館長の朗読日記1422/朗読漫画『花もて語れ』の第103話
館長の朗読日記1422 (戦後69年05月27日 新規)
○朗読漫画『花もて語れ』の第103話(1)
昨日(5月26日)、小学館から『週刊スピリッツ』2014年26号が届いた。本号には朗読漫画『花もて語れ』の第103話「蜜柑①」が掲載されている。前の第102話から約1ヵ月ぶりの掲載である。朗読的には、今回から芥川龍之介原作の「蜜柑」に入る。この「蜜柑」については、拙著『朗読の理論』の中でも論及している。

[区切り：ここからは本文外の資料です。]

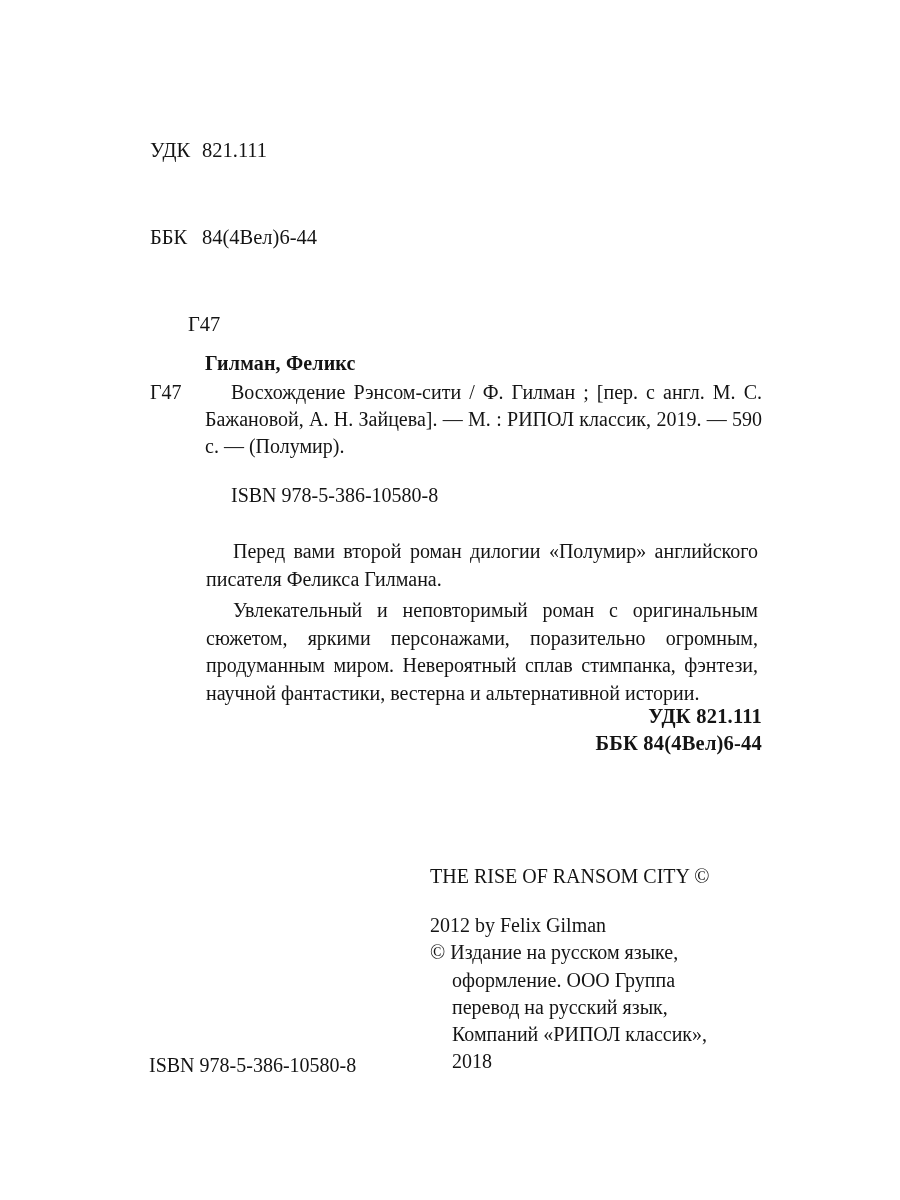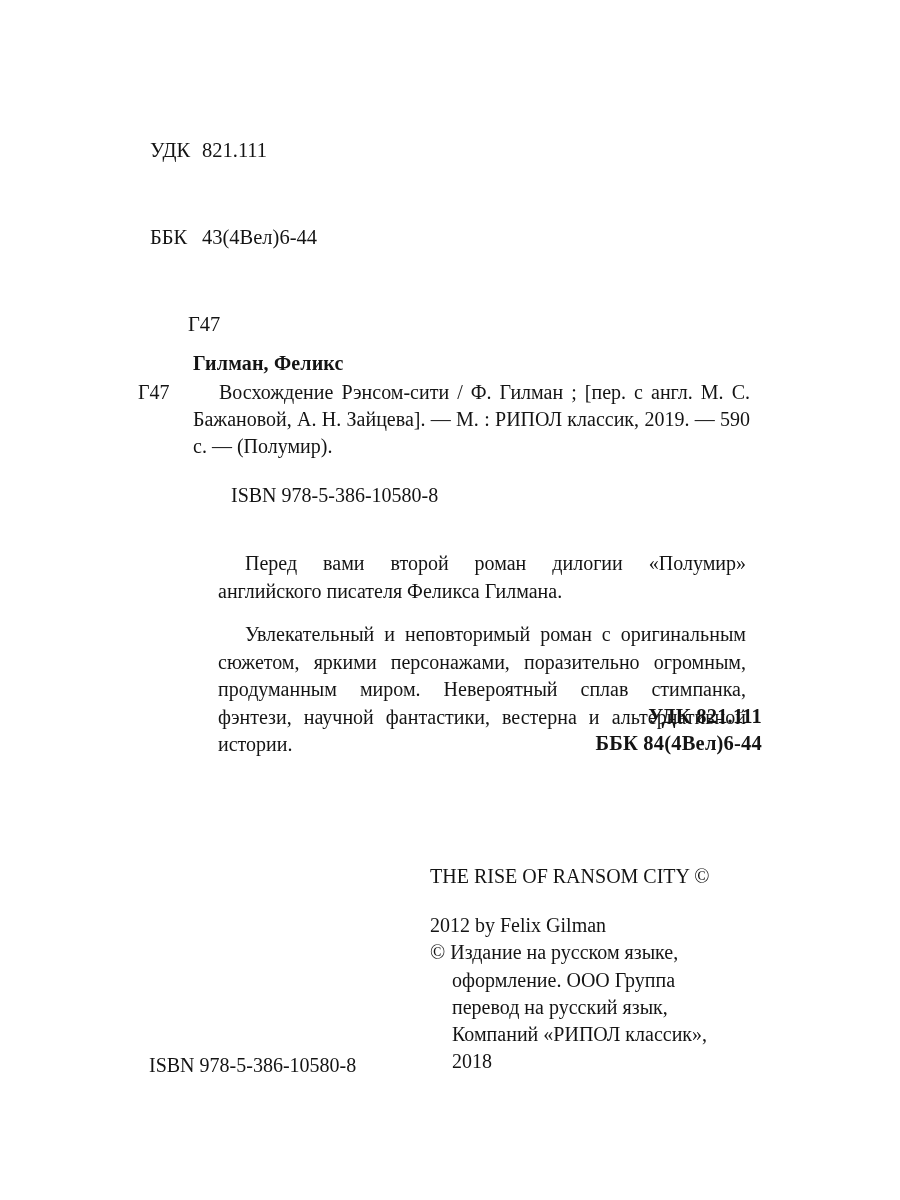--- a/index.html
+++ b/index.html
@@ -48,21 +48,21 @@
     left: 196px;
     top: 240px;
     font-size: 19.5px;
     font-style: italic;
     letter-spacing: 0.1px;
   }
 
   
   .cip {
     position: absolute;
-    left: 138px;
+    left: 150px;
     top: 350px;
     width: 612px;
   }
   .cip-author {
     margin-left: 55px;
     font-size: 20px;
     font-weight: bold;
     line-height: 27px;
     letter-spacing: 0.15px;
   }
@@ -99,21 +99,21 @@
   .annotation {
     position: absolute;
     left: 202px;
     top: 534px;
     width: 560px;
     font-size: 20px;
     line-height: 27.5px;
     text-align: justify;
   }
   .annotation p {
-    margin: 16px;
+    margin: 4px;
     text-indent: 27px;
   }
 
   
   .udk-repeat {
     position: absolute;
     right: 138px;
     top: 703px;
     text-align: right;
     font-size: 20.5px;
@@ -158,21 +158,21 @@
     line-height: 27px;
   }
 </style>
 </head>
 <body>
 
 <div class="page">
 
   <div class="udk-block">
     <span class="udk-line udk-row-udk"><span class="lbl">УДК</span><span>821.111</span></span>
-    <span class="udk-line udk-row-bbk"><span class="lbl">ББК</span><span>43(4Вел)6-44</span></span>
+    <span class="udk-line udk-row-bbk"><span class="lbl">ББК</span><span>84(4Вел)6-44</span></span>
     <span class="udk-row-code">Г47</span>
   </div>
 
 
   <div class="cip">
     <div class="cip-author">Гилман, Феликс</div>
     <div class="cip-body">
       <div class="cip-index">Г47</div>
       <div class="cip-desc">Восхождение Рэнсом-сити / Ф. Гилман ; [пер. с англ. М. С. Бажановой, А. Н. Зайцева]. — М. : РИПОЛ классик, 2019. — 590 с. — (Полумир).</div>
     </div>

今回の第103話「蜜柑①」で、早くも、この作品を朗読するためのポイントが2つ提示されている。朗読的なポイントについての補足は、漫画の進行に先走らないよう、今回は控える。代わりに、この作品の朗読シーンを漫画化するに際して、片山ユキヲさんや高島雅さんや安井洋子さんが、どのような点に苦労したかを記しておこう。
この「蜜柑」という作品の、冒頭は「或曇った冬の日暮である。私は横須賀(よこすか)発上り二等客車の隅に腰を下して、ぼんやり発車の笛を待っていた」という文章で始まっている。場面は横須賀駅に止まっていた二等客車の中である。漫画の場合は、その場面の総てを絵に描かなければならない。そのためには、大変な準備が要る。
○朗読漫画『花もて語れ』の第103話(2)
当時の横須賀駅の様子は? 駅舎の様子は? プラットホームの様子は? 汽車はどこにどういう風に止まっていたのか? その汽車の外観は? 二等客車の中はどうなっていたのか? 壁は? 床は? 天井は? 座席の配置は? 座席の形は? 座席の模様は? 窓の配置は? 窓の形状は? 乗降扉は? 客車と客車の境の扉は?
担当編集の高島雅さんによると、世の中には鉄道マニアが多数いて、こまかい点にまで眼を光らせ、少しでも間違いがあると鋭く指摘してくるという。そうでなくとも、出版社や編集者としての誇りがあるから、可能なかぎりは正確を期したいという。資料調査を担当する安井洋子さんも、苦労しながらその点を徹底的に調査したらしい。
その成果が上がる度に、担当編集の高島雅さんから、たくさんの資料のコピーや写真の複製が送られてきた。朗読の場合は漫画と違って、イメージを言語で表現し、それを聴き手にイメージしてもらえればそれで済む。私も、今回の漫画ほどの事前調査はしたことがないし、そのような調査能力もない。その点、小学館はさすがであった。